Einstein's Theory Passes Strict New Test 243
FiReaNGeL writes with an excerpt from a story at e! Science News: "Taking advantage of a unique cosmic configuration, astronomers have measured an effect predicted by Albert Einstein's theory of General Relativity in the extremely strong gravity of a pair of superdense neutron stars. Essentially, the famed physicist's 93-year-old theory passed yet another test. Scientists at McGill University used the National Science Foundation's Robert C. Byrd Green Bank Telescope (GBT) to do a four-year study of a double-star system unlike any other known in the Universe. The system is a pair of neutron stars, both of which are seen as pulsars that emit lighthouse-like beams of radio waves."

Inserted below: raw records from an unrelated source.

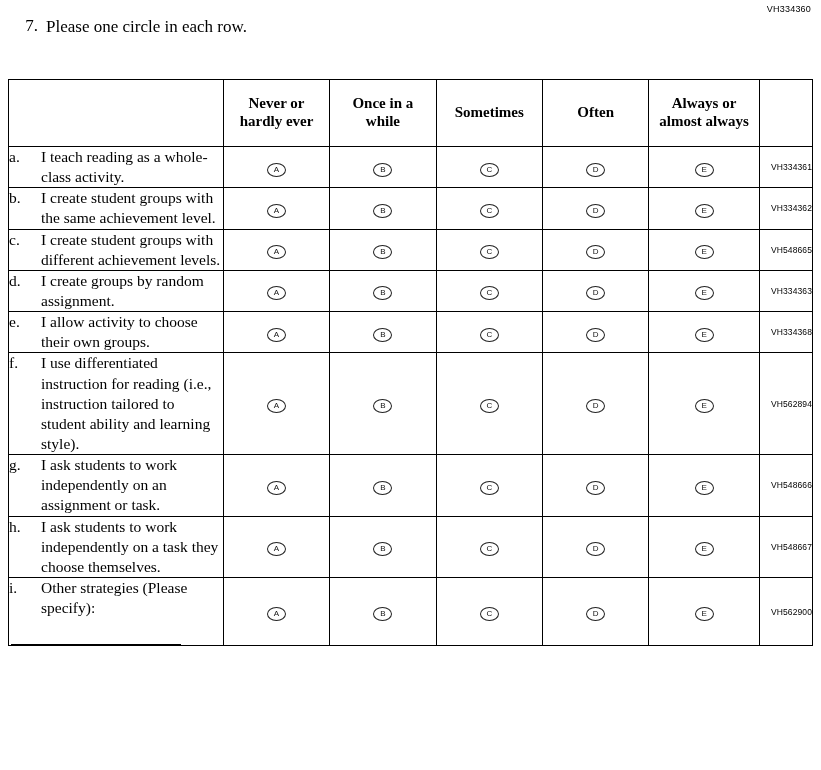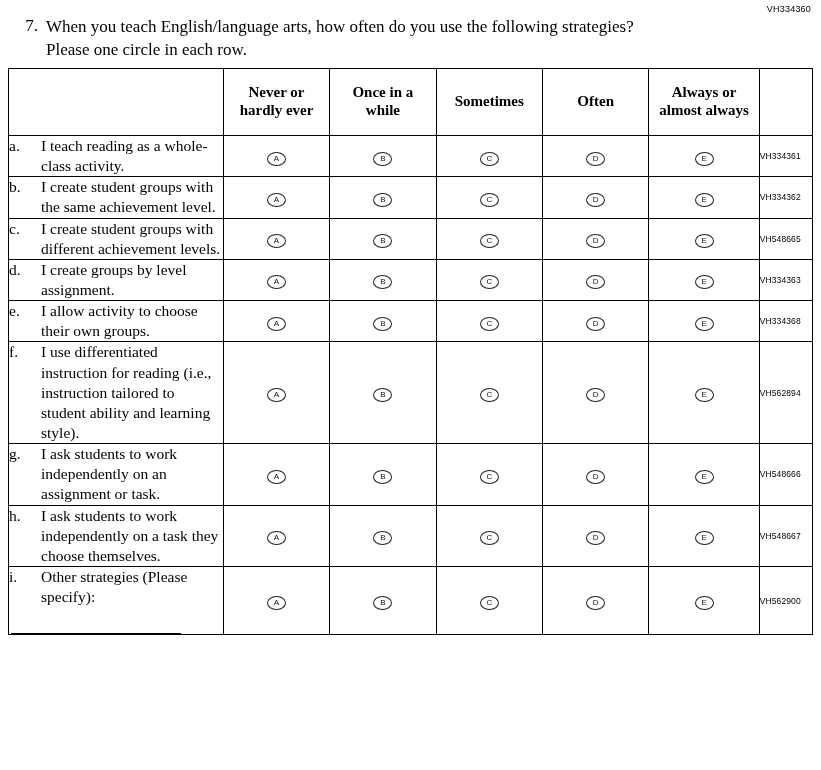"When you teach English/language arts," span { html: <span>When you teach English/language arts, how often do you use the following strategies?</span> -> none }
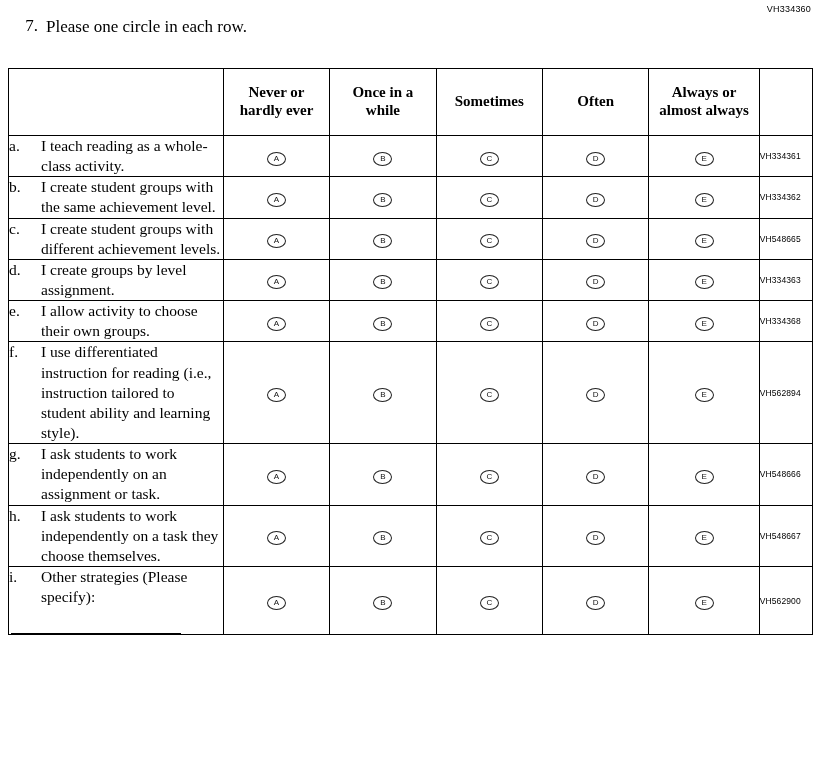"Never or hardly ever" table.survey { top: 68px -> 79px }
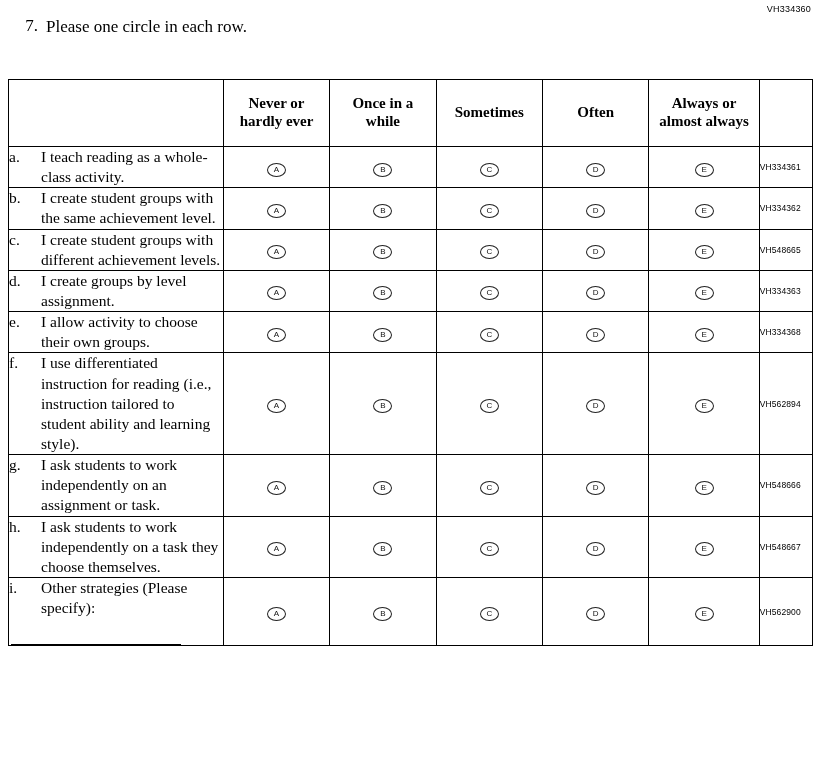"VH334361" td.id-cell { text-align: left -> right }
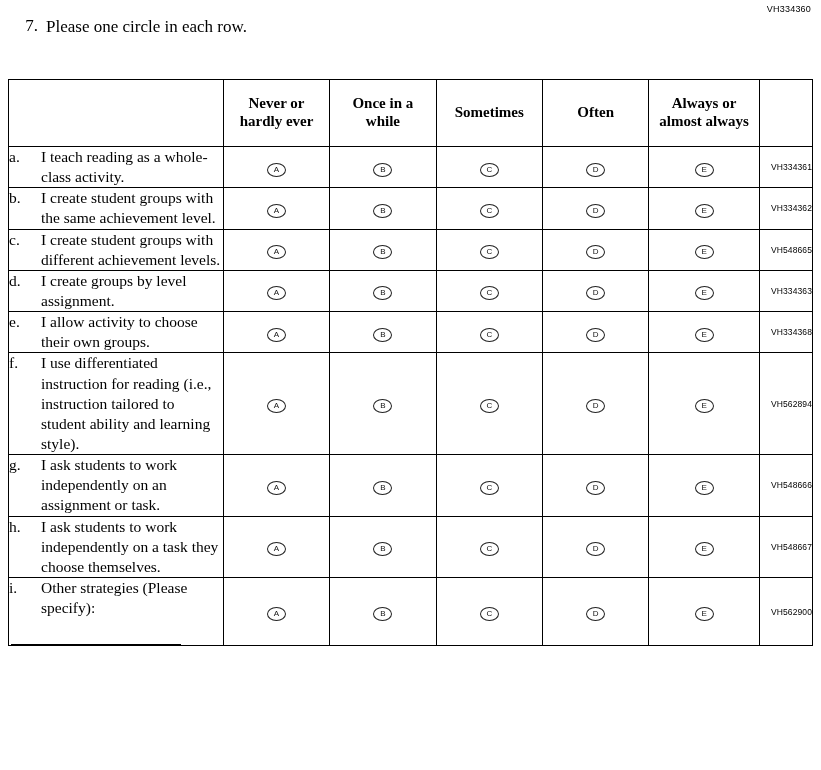"I create groups by level" span.itext { text: level -> random }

And that, boys and girls, (Score:5, Insightful)
Re:Can't be right (Score:5, Insightful)
I hate it when people discuss science in this banal way. It is as if they think that the physical theories are what cause nature to act (the Laws of Nature). This is wrong. These physical theories only describe how nature appears to act. Quantum mechanics is a classic example. Look at all the different formulations that describe how the state vector or wave function or whatever you want to call it acts (Heisenberg's, Schrödinger's, Dirac's, Feynman's, etc.). They are all good theories because they explain the experimental evidence, they are simple, and they can predict things. Take a look at the so-called wave-particle duality. A photon, for example, doesn't act as a wave or as a particle. It acts as a photon (paraphrasing Feynman). We only describe it as acting as a wave or a particle.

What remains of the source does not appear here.